Sensors (Basel). 2022 Dec 7;22(24):9595. doi: 10.3390/s22249595.

Abstract

Vehicular edge computing (VEC) is a promising technology for supporting computation-intensive vehicular applications with low latency at the network edges. Vehicles offload their tasks to VEC servers (VECSs) to improve the quality of service (QoS) of the applications. However, the high density of vehicles and VECSs and the mobility of vehicles increase channel interference and deteriorate the channel condition, resulting in increased power consumption and latency. Therefore, we proposed a task offloading method with the power control considering dynamic channel interference and conditions in a vehicular environment.

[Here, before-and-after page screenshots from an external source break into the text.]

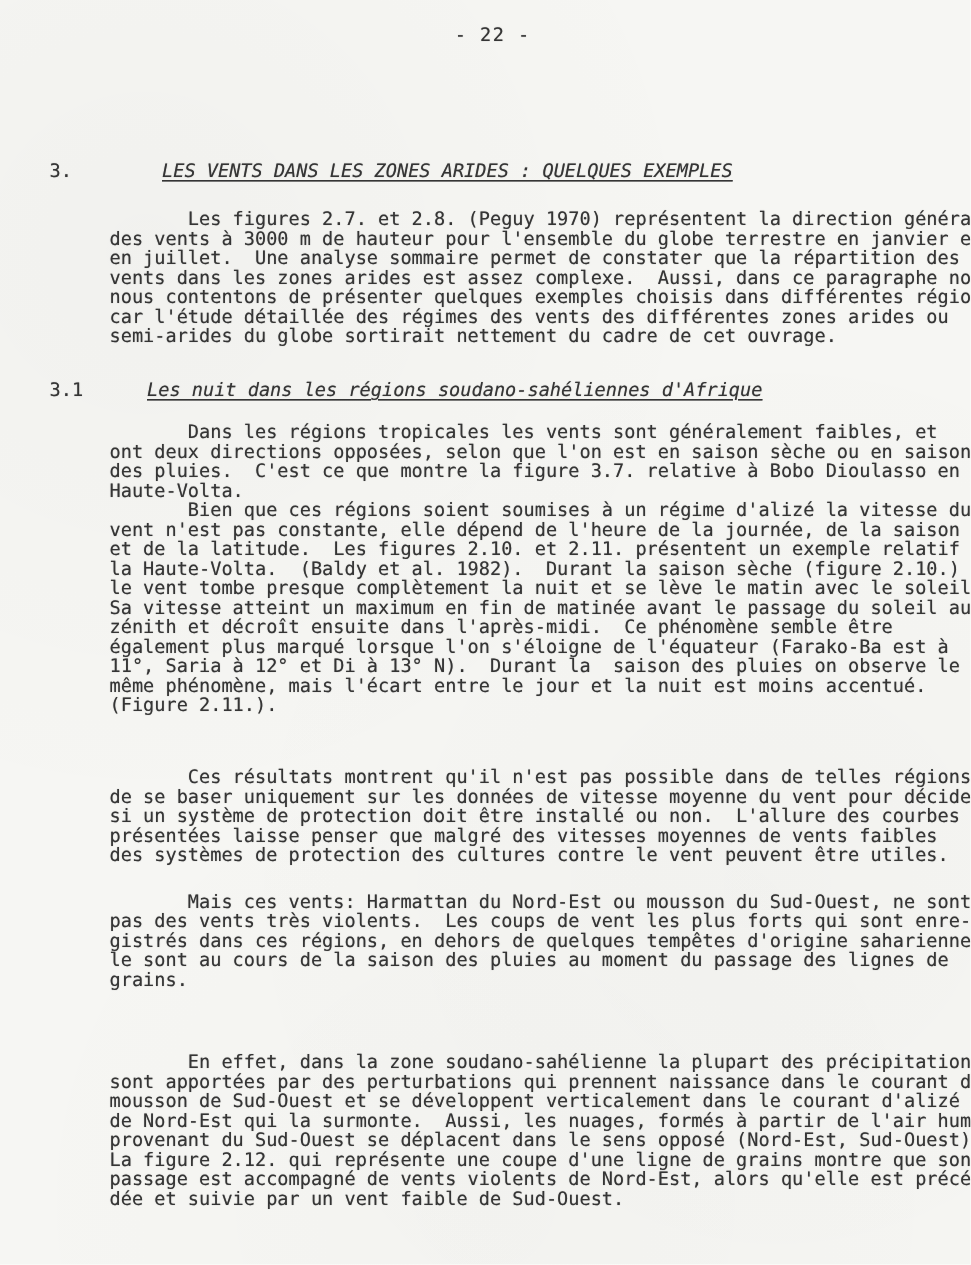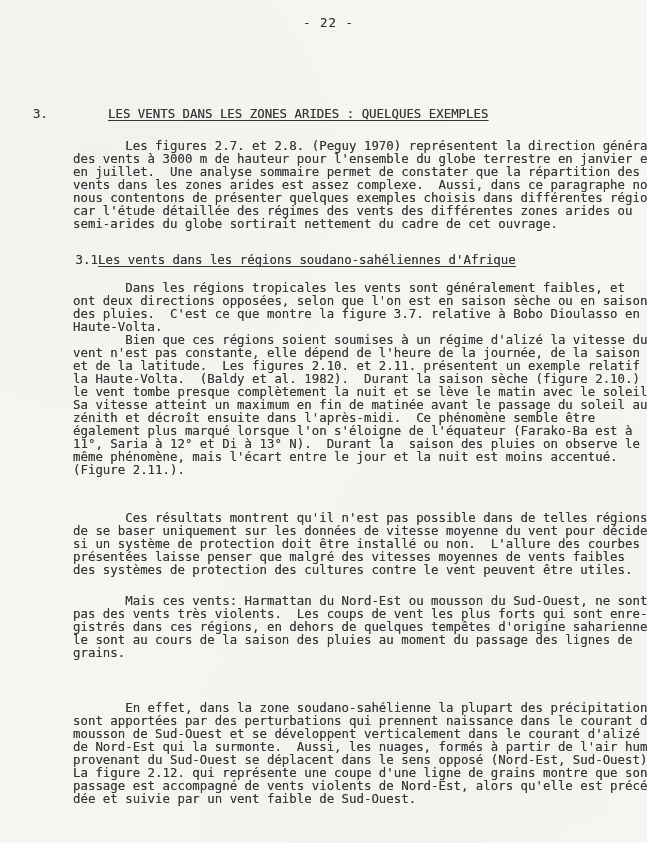--- a/index.html
+++ b/index.html
@@ -49,6 +49,7 @@
     text-decoration: underline;
     text-underline-offset: 2px;
     text-decoration-thickness: 1px;
+    font-style: italic;
   }
   .para {
     position: absolute;

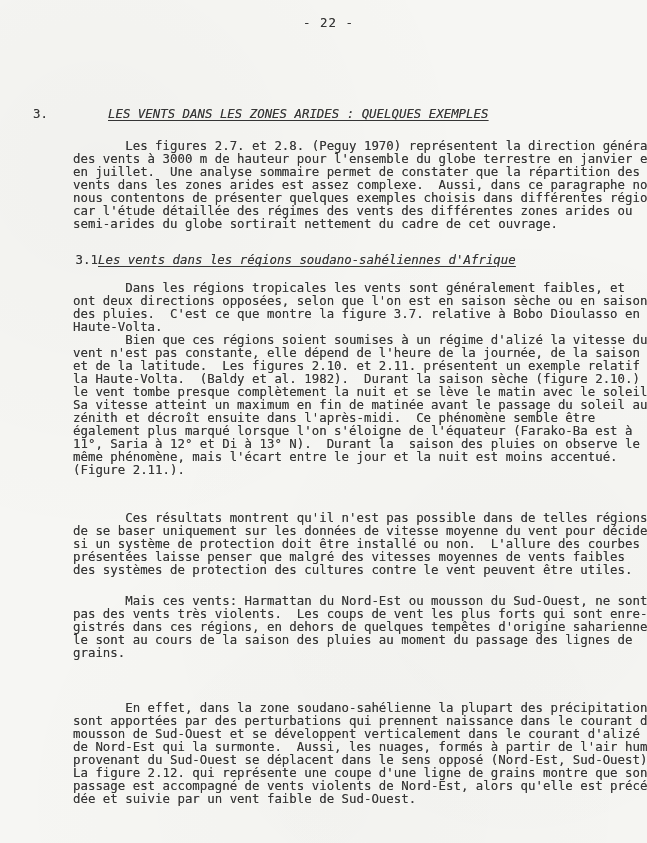--- a/index.html
+++ b/index.html
@@ -44,7 +44,7 @@
     display: inline-block;
   }
   .heading-3 .sec-num { width: 75px; }
-  .heading-31 .sec-num { width: 65px; text-align: right; }
+  .heading-31 .sec-num { width: 65px; }
   .heading .sec-title {
     text-decoration: underline;
     text-underline-offset: 2px;

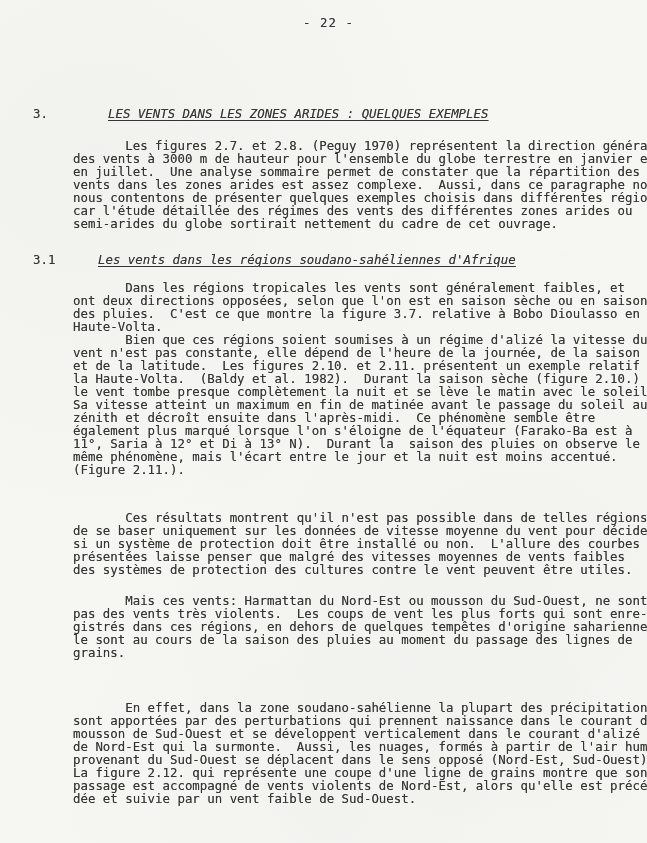--- a/index.html
+++ b/index.html
@@ -87,7 +87,7 @@
 semi-arides du globe sortirait nettement du cadre de cet ouvrage.</div>
 
   <div class="heading heading-31 h31t txt">
-    <span class="sec-num">3.1</span><span class="sec-title">Les vents dans les régions soudano-sahéliennes d'Afrique</span>
+    <span class="sec-num">3.1</span><span class="sec-title">Les nuit dans les régions soudano-sahéliennes d'Afrique</span>
   </div>
 
   <div class="para p2 txt">       Dans les régions tropicales les vents sont généralement faibles, et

The objective is to maximize the throughput of a VEC system under the power constraints of a vehicle. We leverage deep reinforcement learning (DRL) to achieve superior performance in complex environments and high-dimensional inputs. However, most conventional methods adopted the multi-agent DRL approach that makes decisions using only local information, which can result in poor performance, while single-agent DRL approaches require excessive data exchanges because data needs to be concentrated in an agent. To address these challenges, we adopt a federated deep reinforcement learning (FL) method that combines centralized and distributed approaches to the deep deterministic policy gradient (DDPG) framework. The experimental results demonstrated the effectiveness and performance of the proposed method in terms of the throughput and queueing delay of vehicles in dynamic vehicular networks.

Keywords: deep deterministic policy gradient; federated deep reinforcement learning; power control; task offloading; vehicular edge computing.

Grants and funding

This work was supported by the National Research Foundation of Korea (NRF) grant funded by the Korea government(MSIT) (No. 2021R1F1A1047113).